According to the Urban Institute’s 2015 Report, households with five or more people are at the highest risk for homelessness. Six percent of the largest households are at a high risk of homelessness, as compared to one to two percent of one-to four-person households. Accordingly, Mid-City’s proposed redevelopment disproportionately impacts families and exacerbates the affordable housing and homelessness crises in the District and threatens the wellbeing of the city’s most vulnerable populations.

 


[1] Wes Rivers, Going, Going, Gone: DC’s Vanishing Affordable Housing, A DC Fiscal Policy Report (March 12, 2015) at pages 2-3.

[2] Id. at 4.

[3] See Peter Tatian, Josh Leopold, et al., Affordable Housing Needs Assessment for the District of Columbia, Phase II, An Urban Institute Research Report (May 2015) at 4 [hereinafter “Affordable Housing Needs Assessment”].

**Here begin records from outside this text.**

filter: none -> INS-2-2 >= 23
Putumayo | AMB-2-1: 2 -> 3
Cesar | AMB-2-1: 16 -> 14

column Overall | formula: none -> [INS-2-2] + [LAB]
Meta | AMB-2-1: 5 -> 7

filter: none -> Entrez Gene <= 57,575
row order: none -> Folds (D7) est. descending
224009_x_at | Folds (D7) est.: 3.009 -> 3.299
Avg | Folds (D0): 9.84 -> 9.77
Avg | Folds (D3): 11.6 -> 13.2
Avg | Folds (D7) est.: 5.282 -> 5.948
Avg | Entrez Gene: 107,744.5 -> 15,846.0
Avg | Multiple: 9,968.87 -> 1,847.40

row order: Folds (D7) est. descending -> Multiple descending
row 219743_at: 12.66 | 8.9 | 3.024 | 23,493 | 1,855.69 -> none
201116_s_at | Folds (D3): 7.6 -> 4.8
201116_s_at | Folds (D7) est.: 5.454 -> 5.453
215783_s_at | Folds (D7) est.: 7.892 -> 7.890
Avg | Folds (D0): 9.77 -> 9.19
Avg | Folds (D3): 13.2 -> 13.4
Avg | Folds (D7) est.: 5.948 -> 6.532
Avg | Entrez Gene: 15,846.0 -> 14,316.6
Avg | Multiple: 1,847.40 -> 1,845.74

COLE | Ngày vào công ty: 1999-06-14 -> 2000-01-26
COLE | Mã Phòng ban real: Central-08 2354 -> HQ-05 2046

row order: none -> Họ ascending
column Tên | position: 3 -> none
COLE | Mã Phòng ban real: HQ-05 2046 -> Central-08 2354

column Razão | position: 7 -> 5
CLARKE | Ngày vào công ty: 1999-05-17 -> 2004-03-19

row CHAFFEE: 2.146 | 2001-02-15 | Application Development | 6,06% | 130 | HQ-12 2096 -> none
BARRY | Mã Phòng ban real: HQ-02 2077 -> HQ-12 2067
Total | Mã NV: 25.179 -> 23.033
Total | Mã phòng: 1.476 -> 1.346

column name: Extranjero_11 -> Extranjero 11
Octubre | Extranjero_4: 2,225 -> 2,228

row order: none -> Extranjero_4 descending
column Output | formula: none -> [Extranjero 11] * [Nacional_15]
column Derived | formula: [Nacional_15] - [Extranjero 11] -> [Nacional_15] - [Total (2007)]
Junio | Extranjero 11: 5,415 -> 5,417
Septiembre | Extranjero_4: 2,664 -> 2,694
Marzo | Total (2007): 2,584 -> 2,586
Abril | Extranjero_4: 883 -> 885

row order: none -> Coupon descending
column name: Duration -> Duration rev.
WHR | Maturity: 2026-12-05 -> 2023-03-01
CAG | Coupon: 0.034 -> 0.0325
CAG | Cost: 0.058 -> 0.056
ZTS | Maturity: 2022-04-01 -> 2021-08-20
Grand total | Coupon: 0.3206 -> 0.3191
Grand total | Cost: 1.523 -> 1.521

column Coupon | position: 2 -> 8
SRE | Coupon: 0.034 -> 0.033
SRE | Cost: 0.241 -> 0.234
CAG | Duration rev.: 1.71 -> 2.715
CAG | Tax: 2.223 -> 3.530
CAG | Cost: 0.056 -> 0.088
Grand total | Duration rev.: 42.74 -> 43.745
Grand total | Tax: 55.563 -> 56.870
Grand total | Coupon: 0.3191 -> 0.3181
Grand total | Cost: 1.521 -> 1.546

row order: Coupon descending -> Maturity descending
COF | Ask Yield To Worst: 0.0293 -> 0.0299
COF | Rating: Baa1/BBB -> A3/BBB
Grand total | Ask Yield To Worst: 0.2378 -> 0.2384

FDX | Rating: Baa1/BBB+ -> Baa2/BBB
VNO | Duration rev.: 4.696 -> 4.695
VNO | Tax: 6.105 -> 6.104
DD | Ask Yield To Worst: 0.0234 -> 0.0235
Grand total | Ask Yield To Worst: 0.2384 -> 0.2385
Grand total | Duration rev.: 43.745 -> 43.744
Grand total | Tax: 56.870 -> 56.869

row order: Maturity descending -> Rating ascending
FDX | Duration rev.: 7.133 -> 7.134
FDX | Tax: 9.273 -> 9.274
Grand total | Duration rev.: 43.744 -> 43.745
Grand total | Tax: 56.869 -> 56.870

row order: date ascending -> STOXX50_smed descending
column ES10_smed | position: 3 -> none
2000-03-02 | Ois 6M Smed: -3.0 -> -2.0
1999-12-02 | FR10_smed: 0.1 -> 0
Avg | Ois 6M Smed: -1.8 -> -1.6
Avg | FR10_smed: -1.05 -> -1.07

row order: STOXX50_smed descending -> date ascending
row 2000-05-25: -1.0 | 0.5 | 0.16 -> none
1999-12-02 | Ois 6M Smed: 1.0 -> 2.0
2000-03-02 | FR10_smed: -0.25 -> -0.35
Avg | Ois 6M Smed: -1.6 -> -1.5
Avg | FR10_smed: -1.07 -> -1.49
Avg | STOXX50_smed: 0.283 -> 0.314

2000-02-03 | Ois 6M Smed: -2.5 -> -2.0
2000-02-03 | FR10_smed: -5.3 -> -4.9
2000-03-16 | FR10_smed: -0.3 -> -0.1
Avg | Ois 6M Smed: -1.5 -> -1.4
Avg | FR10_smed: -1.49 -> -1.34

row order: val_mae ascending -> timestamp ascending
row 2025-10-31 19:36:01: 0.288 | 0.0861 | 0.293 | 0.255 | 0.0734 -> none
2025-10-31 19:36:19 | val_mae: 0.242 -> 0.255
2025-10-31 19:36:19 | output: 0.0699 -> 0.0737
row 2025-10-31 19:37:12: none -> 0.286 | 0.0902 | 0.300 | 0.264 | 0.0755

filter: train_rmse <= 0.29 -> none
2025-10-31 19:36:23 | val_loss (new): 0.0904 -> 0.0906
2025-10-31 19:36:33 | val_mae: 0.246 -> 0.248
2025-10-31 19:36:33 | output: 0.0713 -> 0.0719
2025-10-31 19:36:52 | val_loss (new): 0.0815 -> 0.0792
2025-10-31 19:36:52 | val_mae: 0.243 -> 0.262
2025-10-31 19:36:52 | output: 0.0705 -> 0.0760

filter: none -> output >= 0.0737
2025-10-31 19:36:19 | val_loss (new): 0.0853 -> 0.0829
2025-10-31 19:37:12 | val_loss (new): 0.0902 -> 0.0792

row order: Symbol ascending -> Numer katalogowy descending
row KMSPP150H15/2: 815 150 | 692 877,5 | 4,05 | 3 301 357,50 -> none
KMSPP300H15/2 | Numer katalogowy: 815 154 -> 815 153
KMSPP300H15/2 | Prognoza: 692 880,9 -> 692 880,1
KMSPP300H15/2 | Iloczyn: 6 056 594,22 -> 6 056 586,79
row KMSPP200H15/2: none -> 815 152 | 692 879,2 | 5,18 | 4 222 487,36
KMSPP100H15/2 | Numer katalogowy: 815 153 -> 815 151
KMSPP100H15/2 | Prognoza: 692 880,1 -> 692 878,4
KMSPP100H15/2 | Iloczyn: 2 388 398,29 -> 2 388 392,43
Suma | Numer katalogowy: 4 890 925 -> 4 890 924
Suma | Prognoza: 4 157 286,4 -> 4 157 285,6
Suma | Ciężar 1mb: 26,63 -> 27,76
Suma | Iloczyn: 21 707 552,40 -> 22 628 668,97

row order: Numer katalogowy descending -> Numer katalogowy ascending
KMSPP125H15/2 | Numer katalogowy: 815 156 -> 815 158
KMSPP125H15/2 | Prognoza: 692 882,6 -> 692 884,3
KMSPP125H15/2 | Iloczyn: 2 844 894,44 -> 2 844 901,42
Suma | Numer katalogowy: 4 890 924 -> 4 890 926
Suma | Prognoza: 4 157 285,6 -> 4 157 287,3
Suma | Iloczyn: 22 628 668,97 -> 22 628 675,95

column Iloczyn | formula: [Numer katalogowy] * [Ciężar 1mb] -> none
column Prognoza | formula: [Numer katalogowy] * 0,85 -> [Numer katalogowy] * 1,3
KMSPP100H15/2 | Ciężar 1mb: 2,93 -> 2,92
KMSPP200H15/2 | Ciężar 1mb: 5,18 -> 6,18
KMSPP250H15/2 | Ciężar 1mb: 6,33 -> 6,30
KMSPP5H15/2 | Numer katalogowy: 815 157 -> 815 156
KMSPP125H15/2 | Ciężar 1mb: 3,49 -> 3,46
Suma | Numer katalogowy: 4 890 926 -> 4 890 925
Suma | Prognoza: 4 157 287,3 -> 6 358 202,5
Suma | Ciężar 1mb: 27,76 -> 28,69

[4] U.S. Census Bureau, Census 2000 Summary File 3. Issued 2001. Available at http://factfinder.census.gov/faces/tableservices/jsf/pages/productview.xhtml?src=CF; U.S. Census Bureau, 2010-2014 American Community Survey 5-Year Estimates. Issued 2015. Available at http://factfinder.census.gov/faces/tableservices/jsf/pages/productview.xhtml?src=CF.

[5] Affordable Housing Needs Assessment at 2; see also Appendix A, Table A21 or page 132 (describing the results of a 2008-2012 survey).

[6] Id. at 18-19.

[7] Id. 110-111, App. A.

[8] U.S. Census Bureau, Census 2000, Summary File 1. Issued 2001. Available at http://factfinder.census.gov/faces/tableservices/jsf/pages/productview.xhtml?src=CF; U.S. Census Bureau, 2014 American Community Survey 1-Year Estimates, Issued 2015. Available athttp://www.socialexplorer.com/tables/ACS2014/R11213739.

[9] Affordable Housing Needs Assessment at 4.

[10] The FHA and DCHRA define “familial status” as “one or more individuals under the age of 18 being domiciled with (1) a parent, legal custodian, or (2) the designee of such parent or legal custodian.”  See 42 U.S.C. § 3604(K); D.C. Code § 2-1401.02(11)(A).

[11] June 2015 Applicant’s Proposed Findings of Fact and Conclusions of Law at page 6 [hereinafter App. Finding of Fact and Concl. of Law]; see also April 2015 Second Supplemental Pre-Hearing Statement: Tab A (Snapshot of Exhibit Brookland Manor Community) at page 1 [hereinafter April 10, 2015 Pre-Hearing Statement]. All Zoning Commission documents are available at: https://app.dcoz.dc.gov/Content/Search/Search.aspx (see case no. 14-18).

[12] App. Prop. Findings and Conclusions at page 6; see also June 8, 2015 Applicant’s Post-hearing Statement, Tab C Brookland Manor Demographics Report [hereinafter June 2015 Post-hearing Demographics Report].

[13] April 10, 2015 Pre-Hearing Statement at 6.

[14] See June 2015 Post-hearing Demographics Report; Complaint at 17 & ¶¶ 76-77 (available on PACER).